基金Project supported by the National Natural Science Foundation of China(Nos.61175012 and 61201422)the Natural Science Foundation of Gansu Province of China(No.1208RJ-ZA265)+1 种基金the Specialized Research Fund for the Doctoral Program of Higher Education of China(No.2011021111-0026)the Fundamental Research Funds for the Central Universities of China(Nos.lzujbky-2015-108 and lzujbky-2015-197)

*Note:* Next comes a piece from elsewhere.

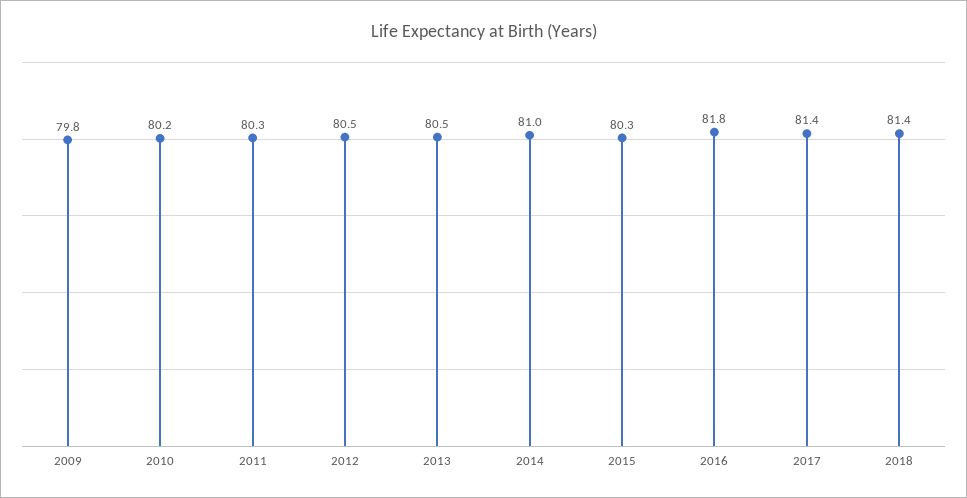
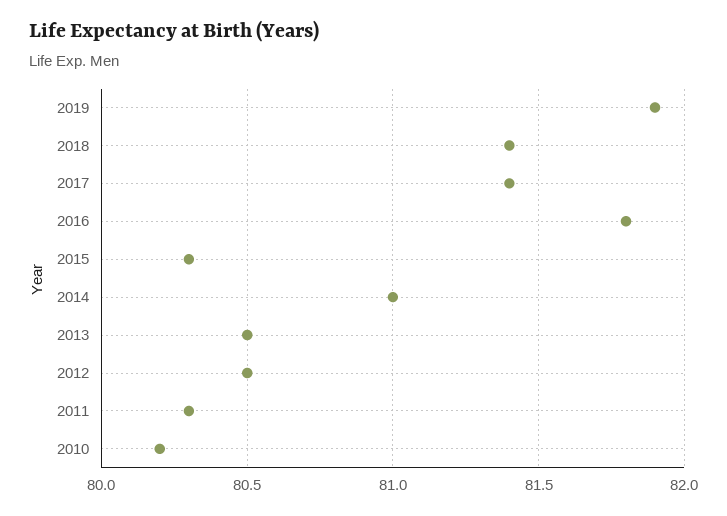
2009: 79.8 -> none
2019: none -> 81.9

文摘Recently, dictionary learning(DL) based methods have been introduced to compressed sensing magnetic resonance imaging(CS-MRI), which outperforms pre-defined analytic sparse priors. However, single-scale trained dictionary directly from image patches is incapable of representing image features from multi-scale, multi-directional perspective, which influences the reconstruction performance. In this paper, incorporating the superior multi-scale properties of uniform discrete curvelet transform(UDCT) with the data matching adaptability of trained dictionaries, we propose a flexible sparsity framework to allow sparser representation and prominent hierarchical essential features capture for magnetic resonance(MR) images. Multi-scale decomposition is implemented by using UDCT due to its prominent properties of lower redundancy ratio, hierarchical data structure, and ease of implementation. Each sub-dictionary of different sub-bands is trained independently to form the multi-scale dictionaries. Corresponding to this brand-new sparsity model, we modify the constraint splitting augmented Lagrangian shrinkage algorithm(C-SALSA) as patch-based C-SALSA(PB C-SALSA) to solve the constraint optimization problem of regularized image reconstruction. Experimental results demonstrate that the trained sub-dictionaries at different scales, enforcing sparsity at multiple scales, can then be efficiently used for MRI reconstruction to obtain satisfactory results with further reduced undersampling rate. Multi-scale UDCT dictionaries potentially outperform both single-scale trained dictionaries and multi-scale analytic transforms. Our proposed sparsity model achieves sparser representation for reconstructed data, which results in fast convergence of reconstruction exploiting PB C-SALSA. Simulation results demonstrate that the proposed method outperforms conventional CS-MRI methods in maintaining intrinsic properties, eliminating aliasing, reducing unexpected artifacts, and removing noise. It can achieve comparable performance of reconstruction with the state-of-the-art methods even under substantially high undersampling factors.